メディケアのパートAが提供するサービスとは?
メディケアは米国の連邦医療保険制度で、主に高齢者を対象としています。障害を持つ若年者も条件を満たせば加入できます。2010年時点でメディケアはA・B・C・Dの4つのパートに分かれており、ここではパートA(入院保険)に焦点を当て、その主なサービス内容を紹介します。
入院病院ケア
パートAは入院中の医療費をカバーします。対象は食事、看護、薬剤、医療用品、半個室の宿泊費などです。ただし、プライベートナースや個人用の靴下・シェーバーなどは対象外です。また、医師の正式な入院指示が出た場合にのみ「入院」とみなされます。
在宅医療
パートAは医師の指示に基づき、必要と認められた在宅医療サービスも提供します。対象は在宅医療用品、医療ソーシャルサービス、パートタイムの在宅ヘルパーなどです。利用者は「自宅にほとんど出られない」状態であることが条件となります。

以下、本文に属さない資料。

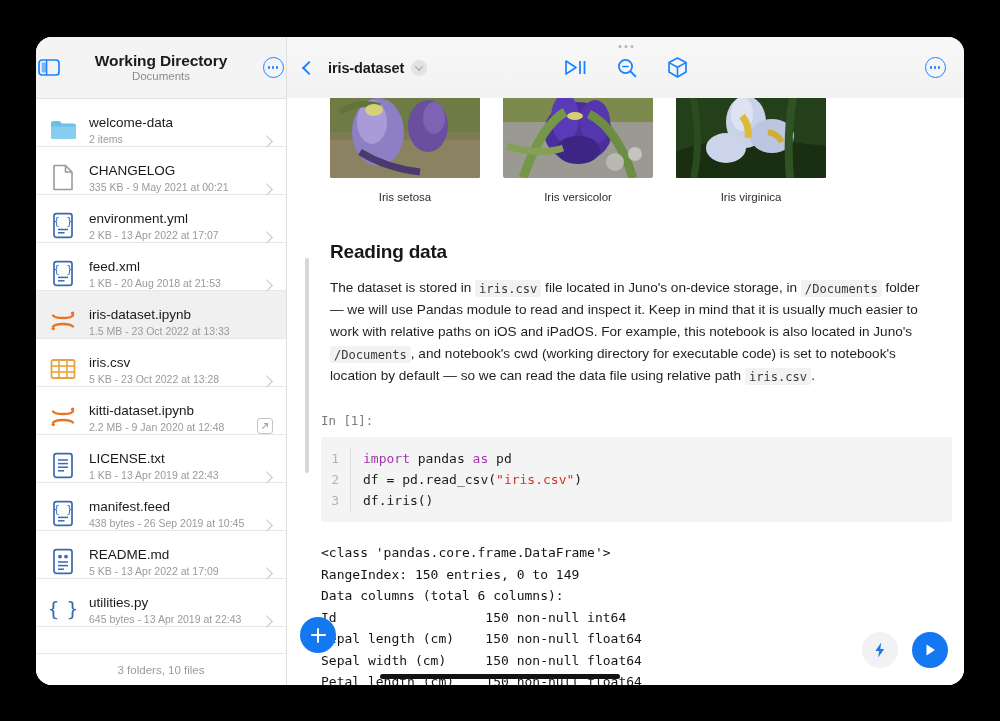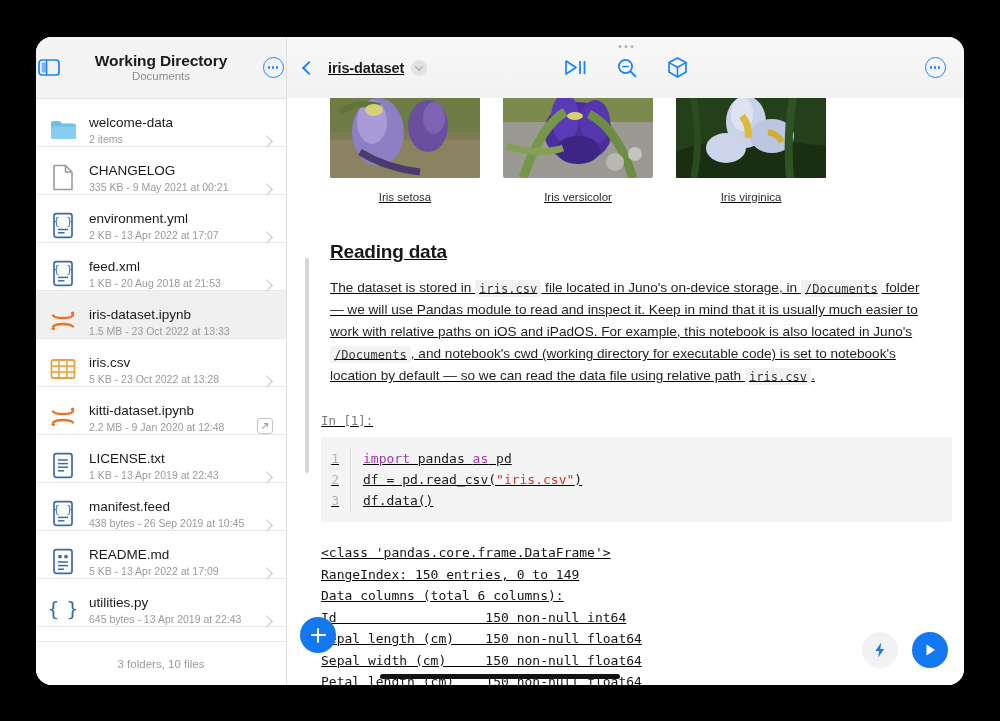"iris-dataset" #main { text-decoration: underline -> none }
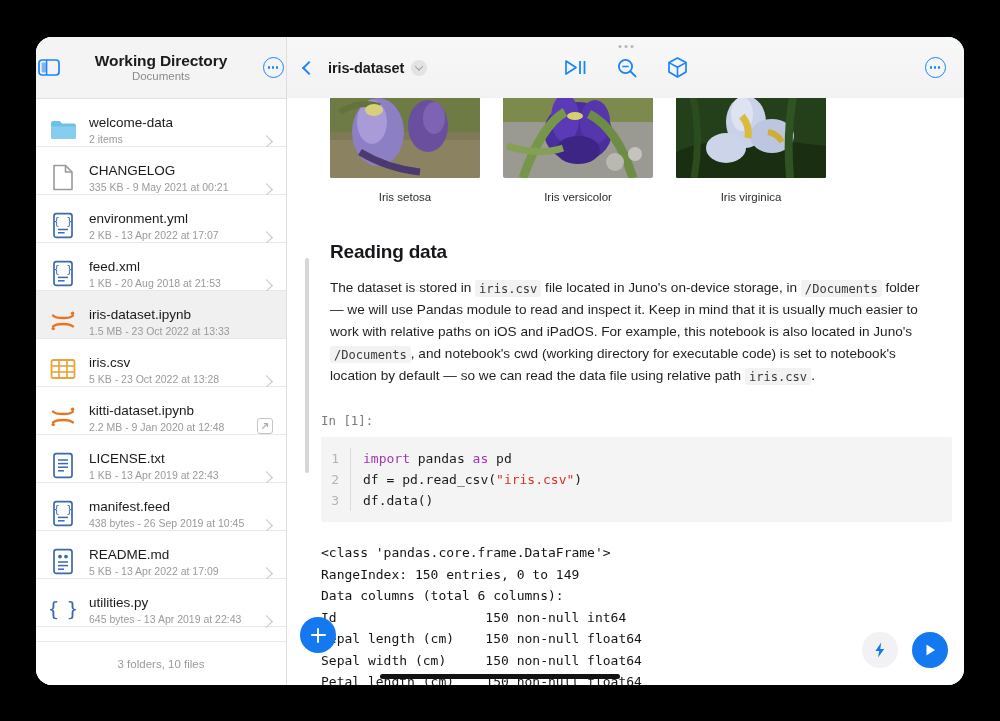"df.data()" span.tok-pl { text: df.data -> df.iris }
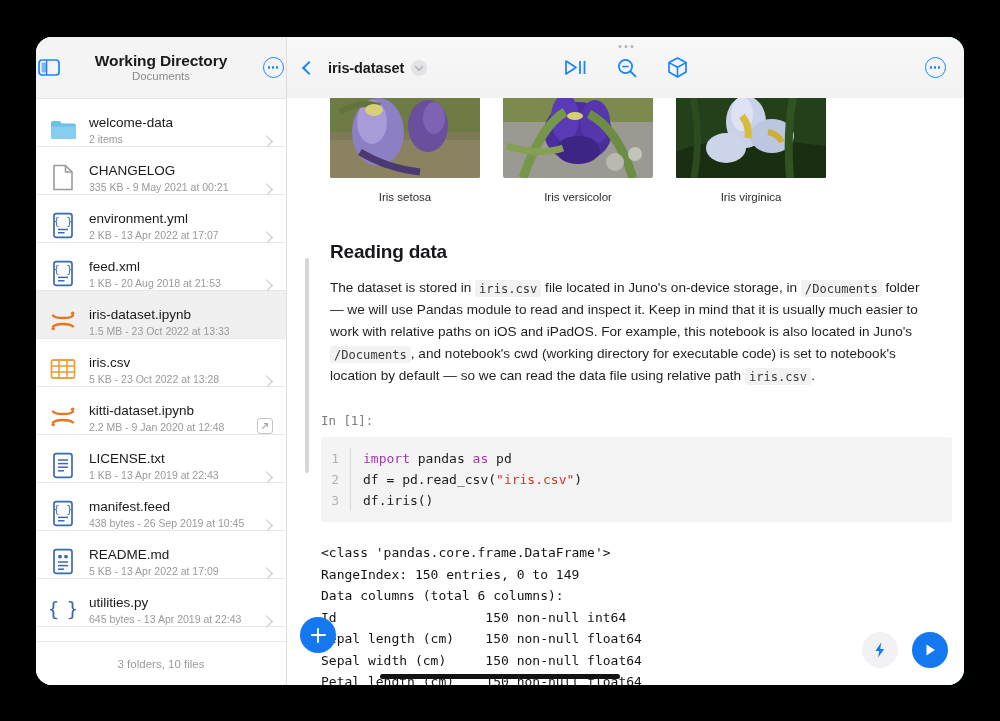"3 folders, 10 files" #sidebar-status { height: 44px -> 32px }
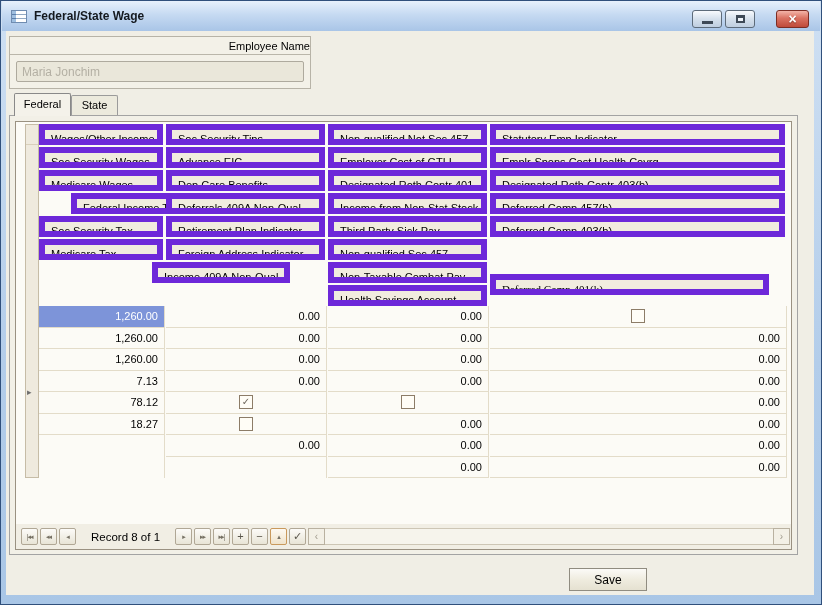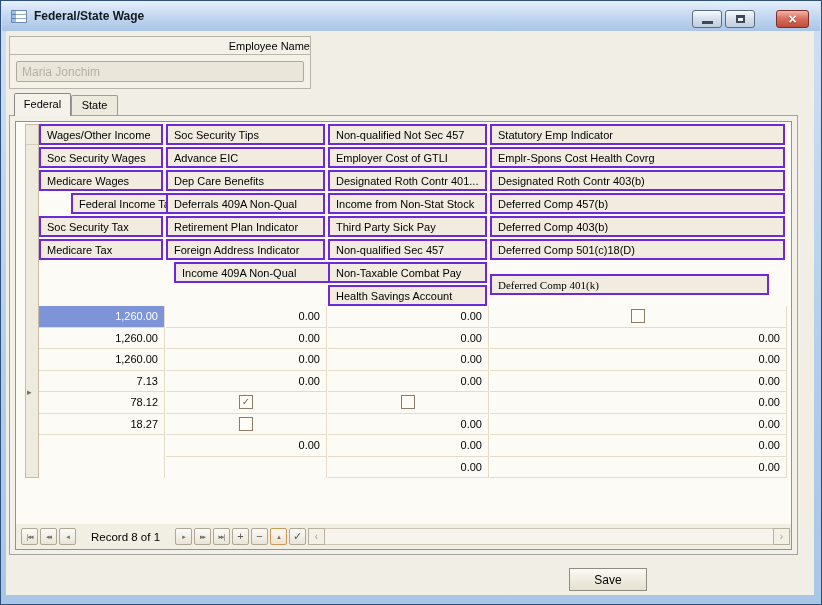"Wages/Other Income" .hcell { border: 2px solid #6d28d9 -> 6px solid #6d28d9 }
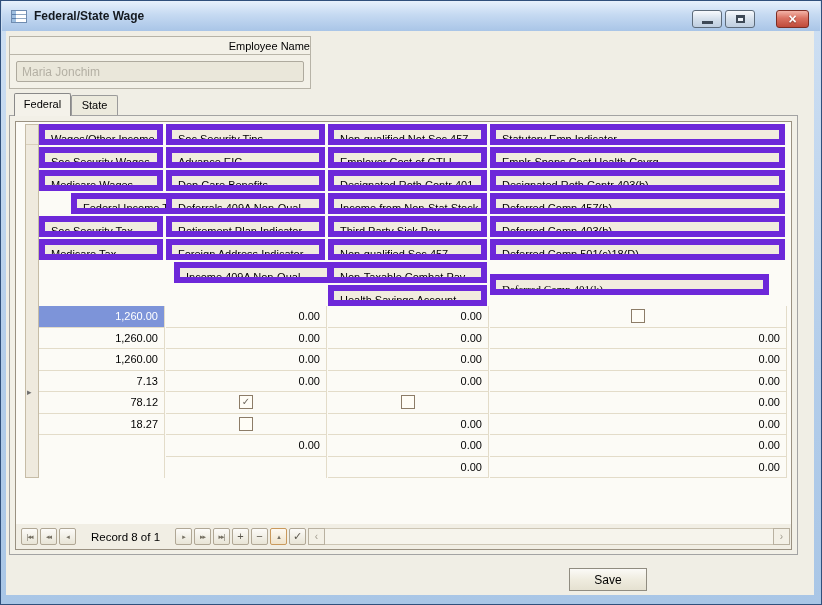"Deferred Comp 501(c)18(D)" div.hcell { html: <div>Deferred Comp 501(c)18(D)</div> -> none }
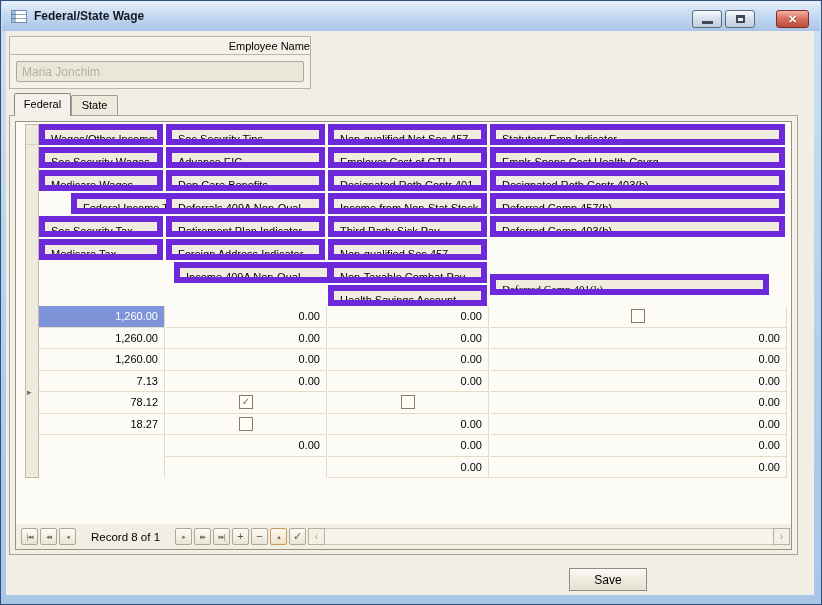"Income 409A Non-Qual" div.hcell { left: 158px -> 136px; width: 159px -> 138px }
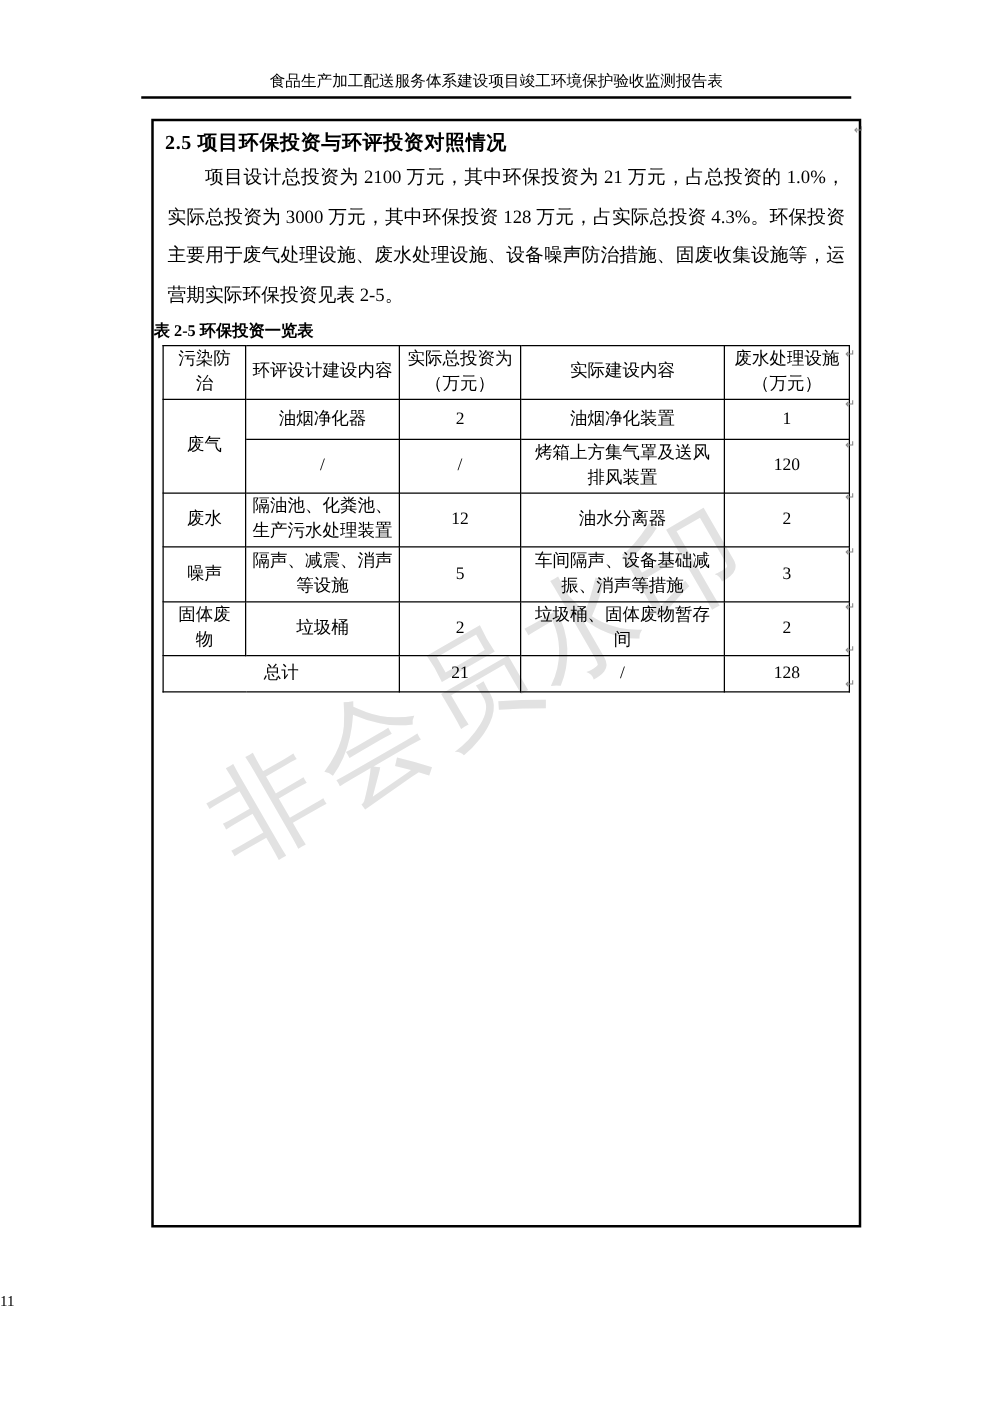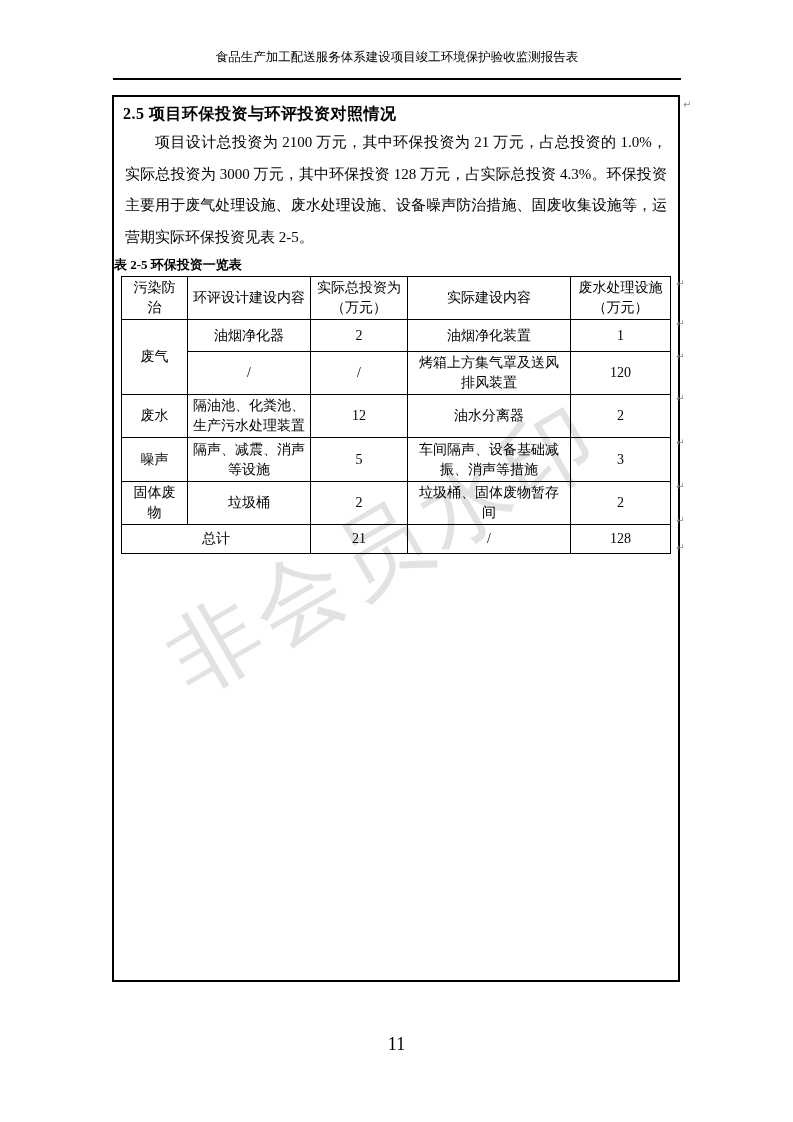"食品生产加工配送服务体系建设项目竣工环境保护验收监测报告表" .page-header { padding-bottom: 12px -> 3px; top: 48px -> 56px }
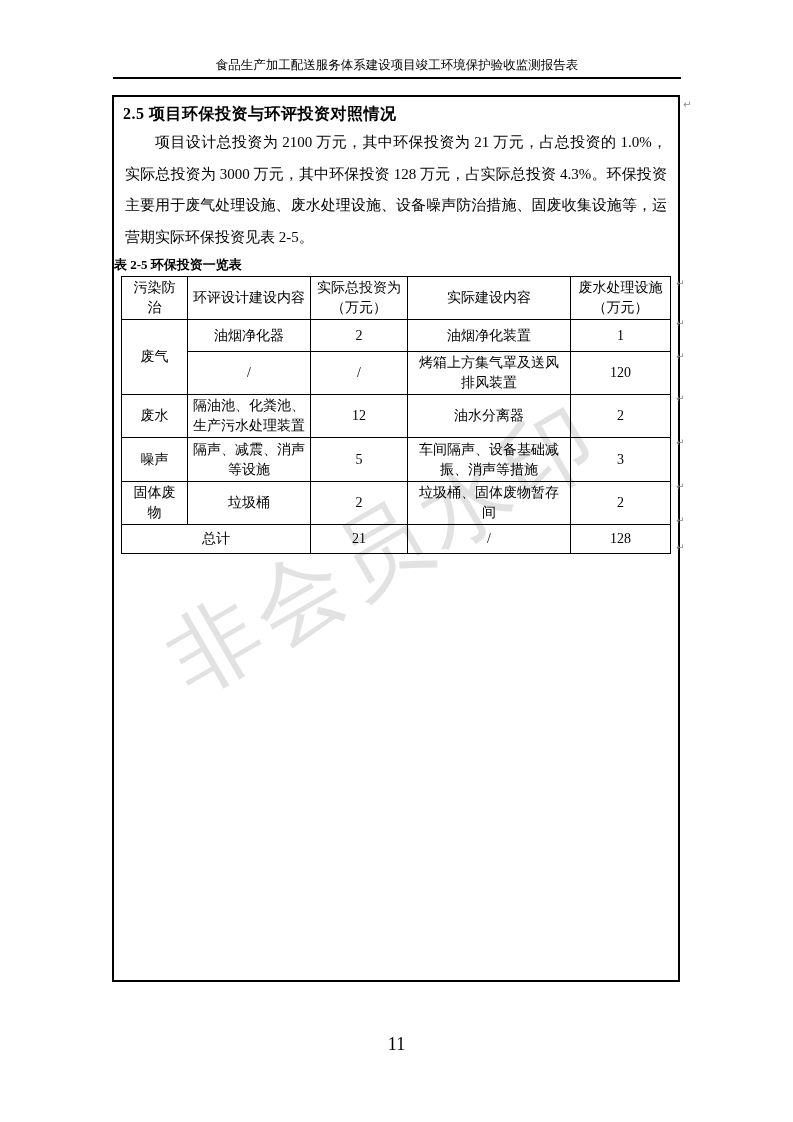"2.5 项目环保投资与环评投资对照情况" .content-box { left: 112px -> 121px }
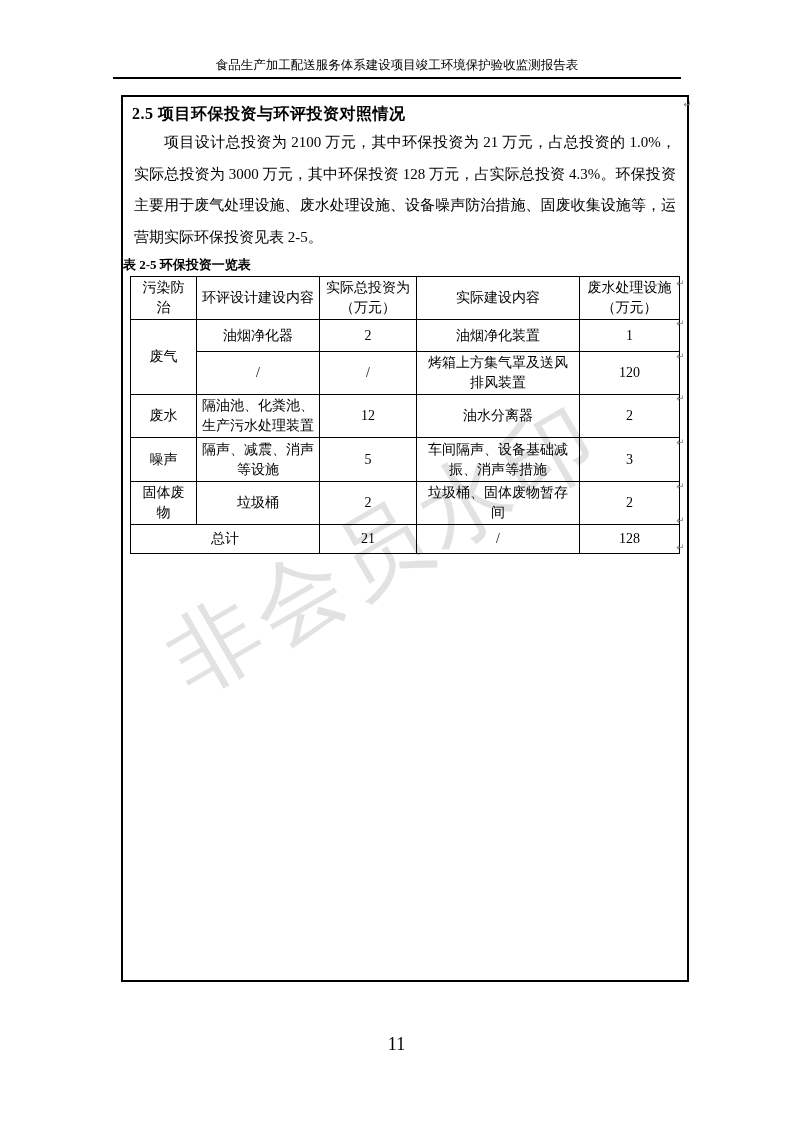"11" .page-footer { font-size: 18px -> 12px; text-align: center -> left }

熟練看護施設(スキルド・ナーシング・ファシリティ)ケア
パートAは長期介護施設や介護保険の対象外ですが、医師が必要と判断した熟練看護施設でのケアはカバーします。入院後最低3日間の滞在が必要です。対象は理学・作業・言語療法、食事、部屋代、看護、薬剤、診断・治療サービスです。
ホスピスケア
末期患者に対する緩和ケアを提供するホスピスは、在宅が基本ですが、医療上必要な短期入院も含まれます。パートAの対象となるには、余命が6か月以内と見込まれ、認定ホスピスからサービスを受ける必要があります。対象は在宅医療、看護、医療用品、介護者の休息(レジパイト)です。
宗教施設における非医療的サービス
宗教上の理由で医療機関を利用しない場合でも、パートAは部屋代や食事、ベッド、車椅子など医師の処方が不要な非医療サービスをカバーします。ただし、宗教的儀式自体は対象外です。